_EXERCISE DESCRIPTION_
Without the pictures, copy the entries below word for word.
- Opening Delimiter -
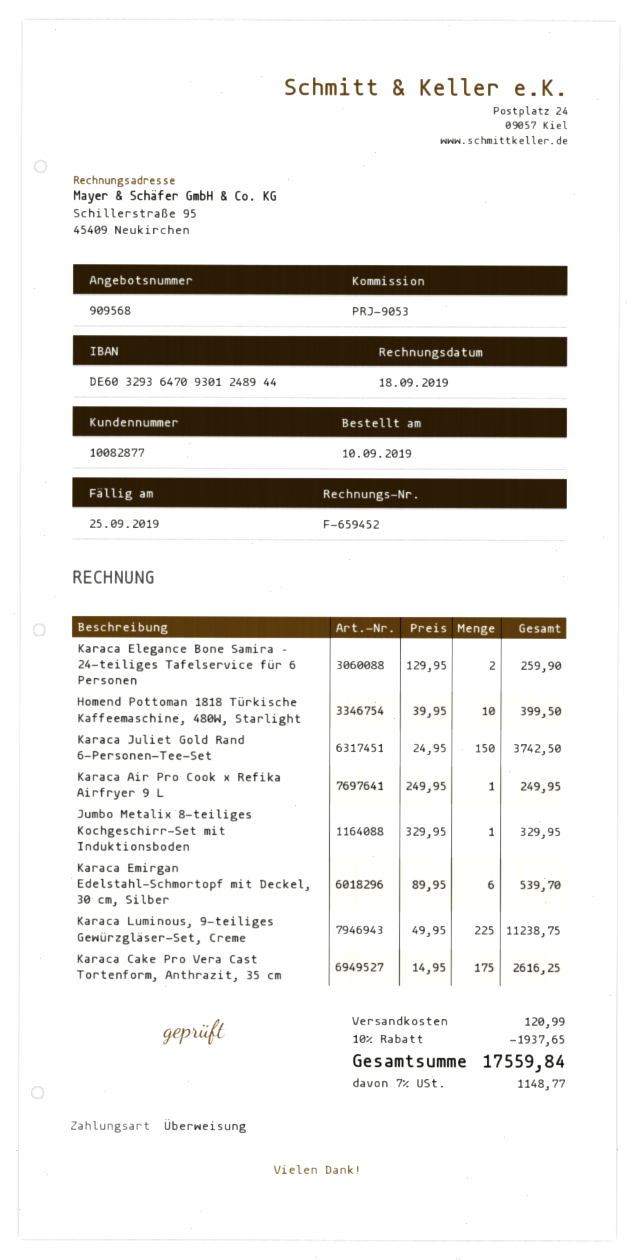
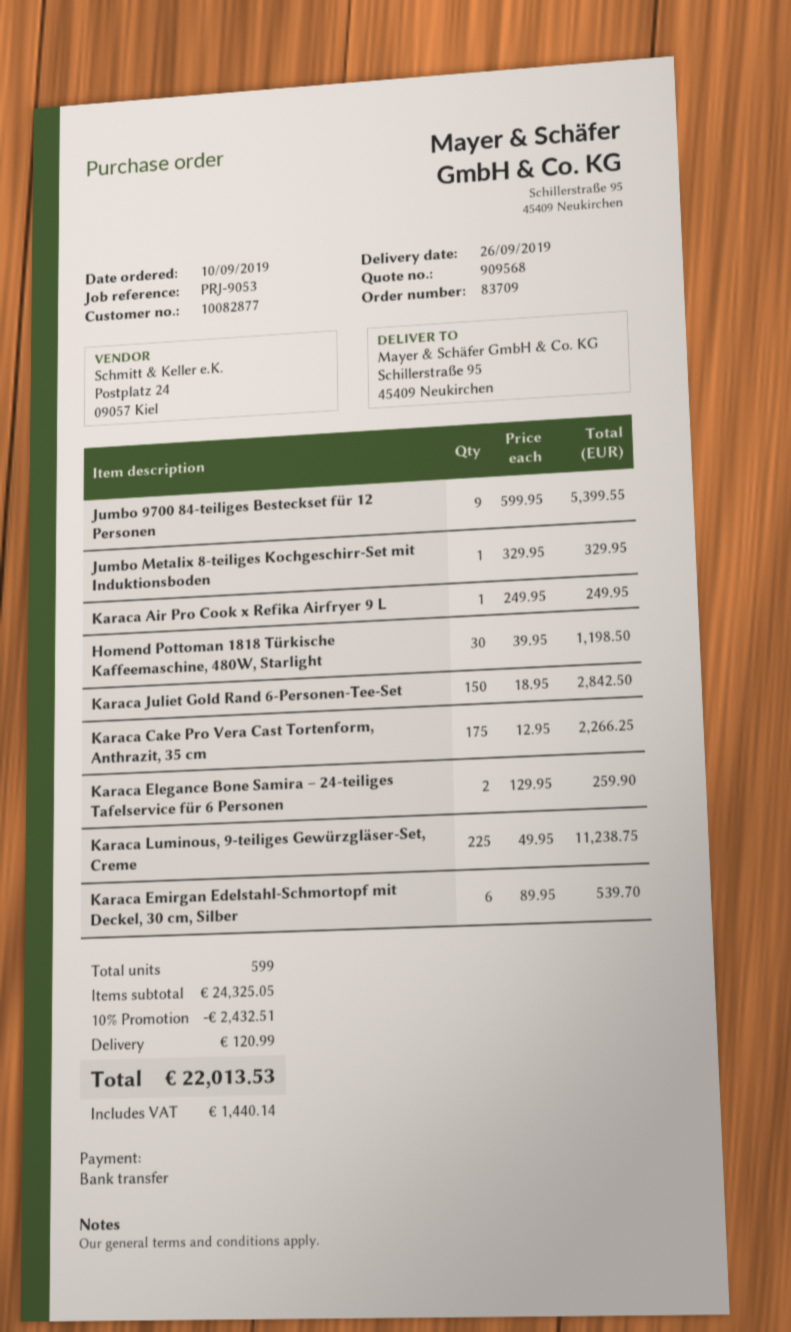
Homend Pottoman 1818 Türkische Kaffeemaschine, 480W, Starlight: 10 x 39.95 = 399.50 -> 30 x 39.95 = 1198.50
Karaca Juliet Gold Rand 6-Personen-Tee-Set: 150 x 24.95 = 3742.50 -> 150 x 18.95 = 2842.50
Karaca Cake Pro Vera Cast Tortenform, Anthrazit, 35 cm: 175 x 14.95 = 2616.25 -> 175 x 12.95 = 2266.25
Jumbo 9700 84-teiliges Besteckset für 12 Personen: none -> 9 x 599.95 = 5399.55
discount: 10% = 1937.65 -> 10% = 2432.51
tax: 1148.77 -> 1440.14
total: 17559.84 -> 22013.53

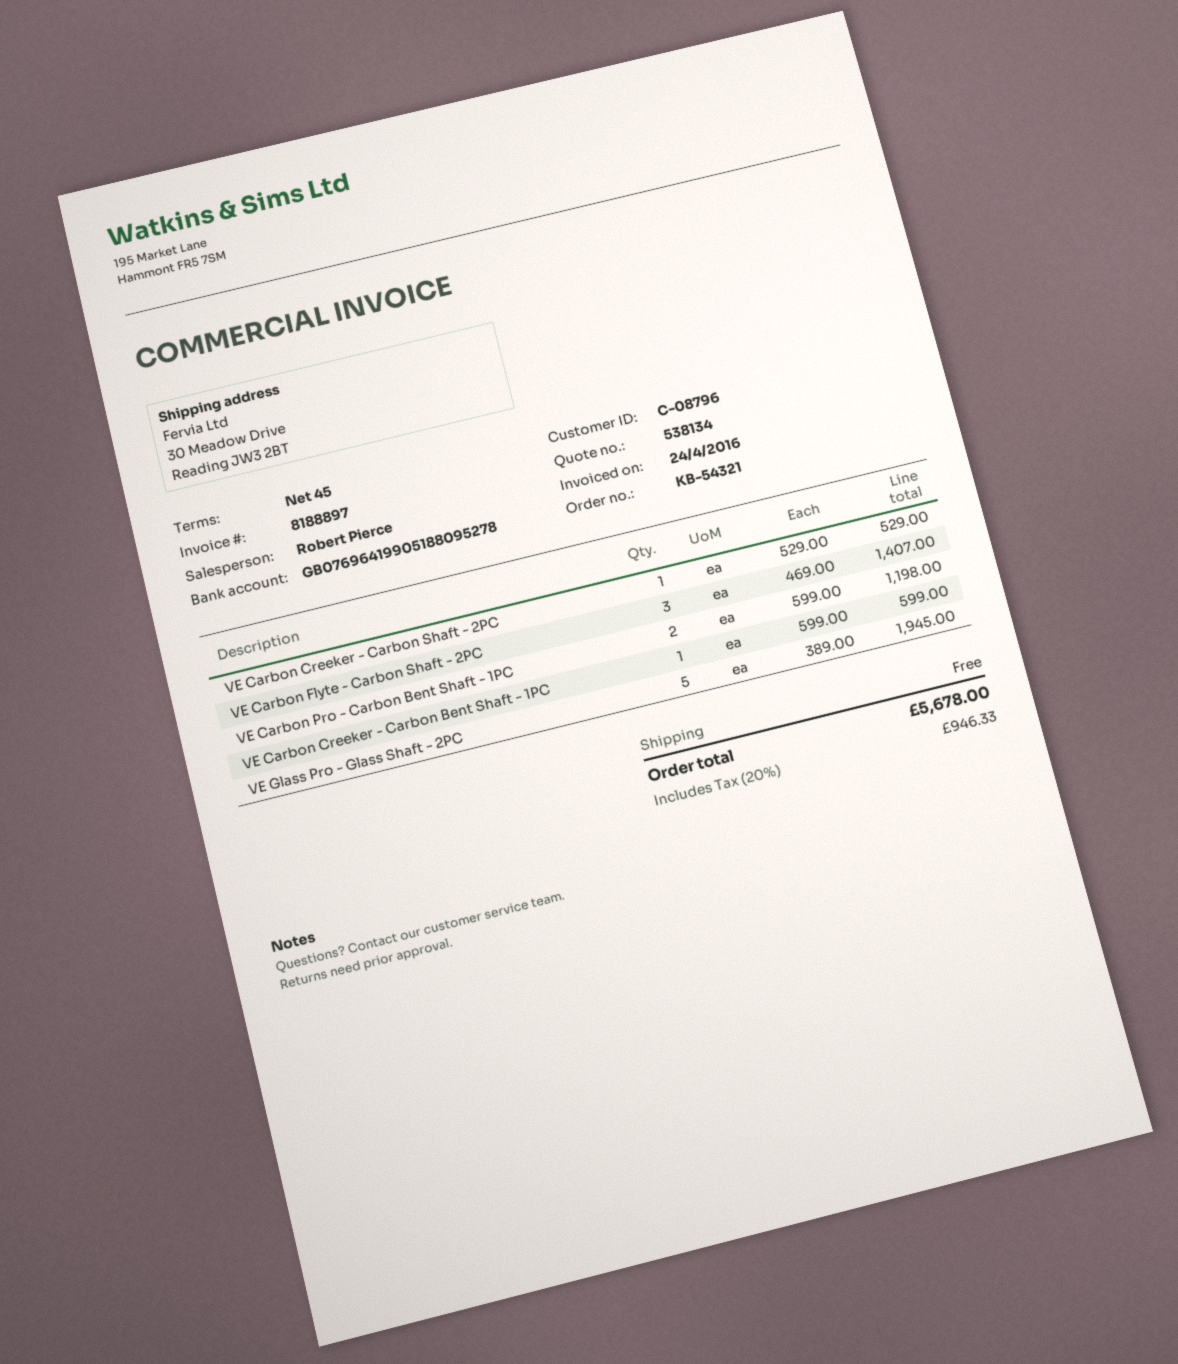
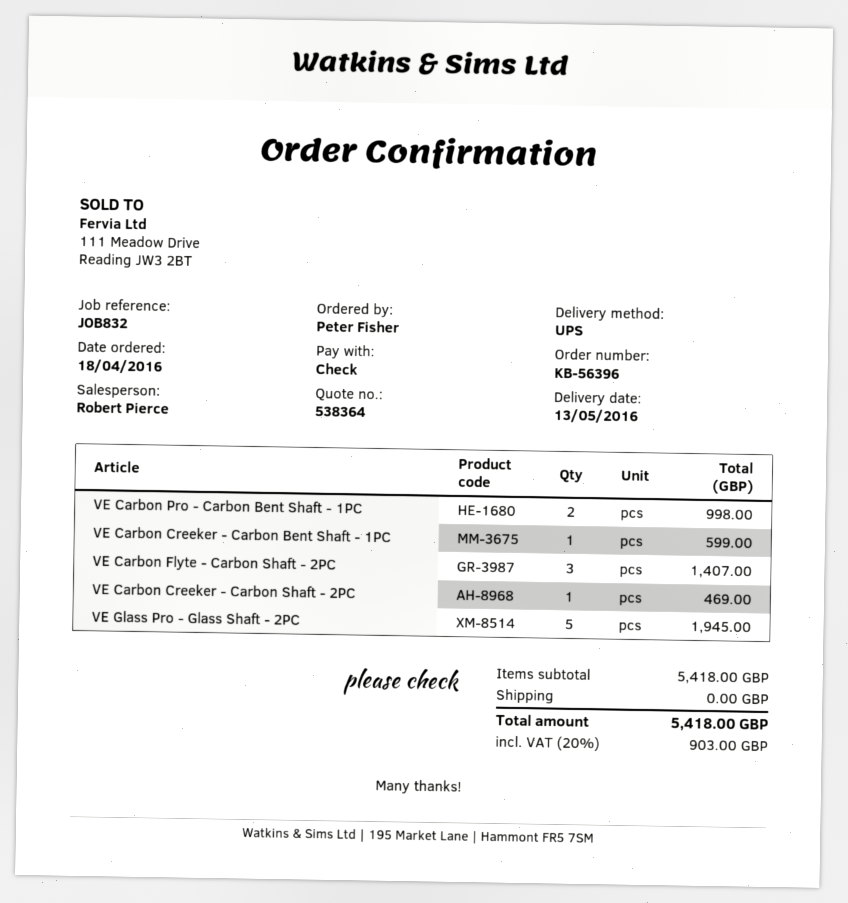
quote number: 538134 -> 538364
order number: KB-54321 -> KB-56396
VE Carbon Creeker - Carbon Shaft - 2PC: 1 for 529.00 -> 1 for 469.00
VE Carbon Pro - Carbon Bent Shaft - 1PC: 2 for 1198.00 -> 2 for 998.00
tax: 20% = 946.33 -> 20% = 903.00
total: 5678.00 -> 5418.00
- Closing Delimiter -
_OUTPUT BELOW_
Homend Pottoman 1818 Türkische Kaffeemaschine, 480W, Starlight: 10 x 39.95 = 399.50 -> 30 x 39.95 = 1198.50
Karaca Juliet Gold Rand 6-Personen-Tee-Set: 150 x 24.95 = 3742.50 -> 150 x 18.95 = 2842.50
Karaca Cake Pro Vera Cast Tortenform, Anthrazit, 35 cm: 175 x 14.95 = 2616.25 -> 175 x 12.95 = 2266.25
Jumbo 9700 84-teiliges Besteckset für 12 Personen: none -> 9 x 599.95 = 5399.55
discount: 10% = 1937.65 -> 10% = 2432.51
tax: 1148.77 -> 1440.14
total: 17559.84 -> 22013.53

quote number: 538134 -> 538364
order number: KB-54321 -> KB-56396
VE Carbon Creeker - Carbon Shaft - 2PC: 1 for 529.00 -> 1 for 469.00
VE Carbon Pro - Carbon Bent Shaft - 1PC: 2 for 1198.00 -> 2 for 998.00
tax: 20% = 946.33 -> 20% = 903.00
total: 5678.00 -> 5418.00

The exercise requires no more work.